[ENTRIES SUPPLIED]
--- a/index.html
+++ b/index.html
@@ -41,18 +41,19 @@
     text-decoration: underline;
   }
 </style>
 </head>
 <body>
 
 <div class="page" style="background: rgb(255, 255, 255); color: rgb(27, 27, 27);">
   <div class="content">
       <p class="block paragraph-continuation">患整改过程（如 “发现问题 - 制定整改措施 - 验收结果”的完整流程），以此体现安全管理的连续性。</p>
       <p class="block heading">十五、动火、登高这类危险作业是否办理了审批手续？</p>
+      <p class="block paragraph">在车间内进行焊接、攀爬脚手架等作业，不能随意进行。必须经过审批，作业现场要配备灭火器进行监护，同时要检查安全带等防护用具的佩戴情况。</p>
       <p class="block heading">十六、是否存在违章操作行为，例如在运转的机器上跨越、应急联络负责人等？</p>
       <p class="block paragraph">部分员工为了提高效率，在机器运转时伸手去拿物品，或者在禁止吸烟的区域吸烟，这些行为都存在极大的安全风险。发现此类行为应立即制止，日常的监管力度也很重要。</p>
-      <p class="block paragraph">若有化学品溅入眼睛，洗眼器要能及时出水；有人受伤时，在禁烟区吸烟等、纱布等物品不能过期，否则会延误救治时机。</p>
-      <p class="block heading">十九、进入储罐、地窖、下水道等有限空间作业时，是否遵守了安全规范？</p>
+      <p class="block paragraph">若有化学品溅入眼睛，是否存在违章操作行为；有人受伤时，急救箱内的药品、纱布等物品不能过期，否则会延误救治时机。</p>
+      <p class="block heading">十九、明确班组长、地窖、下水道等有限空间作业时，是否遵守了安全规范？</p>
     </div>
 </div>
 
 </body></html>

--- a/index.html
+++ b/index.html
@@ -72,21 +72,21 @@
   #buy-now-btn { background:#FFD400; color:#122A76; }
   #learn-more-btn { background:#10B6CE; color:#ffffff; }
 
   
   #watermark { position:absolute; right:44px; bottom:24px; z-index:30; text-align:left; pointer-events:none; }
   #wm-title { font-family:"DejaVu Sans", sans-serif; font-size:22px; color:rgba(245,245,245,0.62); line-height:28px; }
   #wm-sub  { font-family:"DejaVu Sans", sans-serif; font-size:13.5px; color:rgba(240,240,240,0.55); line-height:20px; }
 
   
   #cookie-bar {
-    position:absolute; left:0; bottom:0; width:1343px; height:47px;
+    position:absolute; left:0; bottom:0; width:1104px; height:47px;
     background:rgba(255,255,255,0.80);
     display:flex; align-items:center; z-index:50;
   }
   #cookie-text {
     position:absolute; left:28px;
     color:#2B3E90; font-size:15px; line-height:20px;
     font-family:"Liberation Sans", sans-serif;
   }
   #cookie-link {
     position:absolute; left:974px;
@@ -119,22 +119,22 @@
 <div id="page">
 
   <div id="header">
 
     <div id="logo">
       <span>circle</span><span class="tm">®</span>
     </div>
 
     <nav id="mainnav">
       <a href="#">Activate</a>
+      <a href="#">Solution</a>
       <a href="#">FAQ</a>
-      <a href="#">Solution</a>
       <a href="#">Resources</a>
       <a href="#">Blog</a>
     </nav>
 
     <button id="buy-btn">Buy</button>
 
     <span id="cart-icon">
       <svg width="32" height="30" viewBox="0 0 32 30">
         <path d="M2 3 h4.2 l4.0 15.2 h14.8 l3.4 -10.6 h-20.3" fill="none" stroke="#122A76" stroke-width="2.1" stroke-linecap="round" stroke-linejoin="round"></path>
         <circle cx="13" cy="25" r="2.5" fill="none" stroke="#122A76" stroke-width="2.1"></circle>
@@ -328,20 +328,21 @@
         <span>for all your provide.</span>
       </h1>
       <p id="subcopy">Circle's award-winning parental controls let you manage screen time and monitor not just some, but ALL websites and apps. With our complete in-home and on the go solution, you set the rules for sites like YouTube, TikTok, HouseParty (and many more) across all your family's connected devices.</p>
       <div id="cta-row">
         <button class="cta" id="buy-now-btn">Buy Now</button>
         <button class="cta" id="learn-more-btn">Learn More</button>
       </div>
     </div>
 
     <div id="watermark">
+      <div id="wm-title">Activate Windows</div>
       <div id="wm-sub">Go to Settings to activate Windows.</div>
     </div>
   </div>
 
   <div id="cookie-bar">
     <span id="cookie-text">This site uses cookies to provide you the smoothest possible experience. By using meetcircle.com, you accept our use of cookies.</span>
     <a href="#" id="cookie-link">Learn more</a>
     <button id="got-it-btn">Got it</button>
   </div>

[DESCRIPTION OF THE TASK]
Copy each line of the listing that carries the string "align".

[SOLUTION]
   #watermark { position:absolute; right:44px; bottom:24px; z-index:30; text-align:left; pointer-events:none; }
     display:flex; align-items:center; z-index:50;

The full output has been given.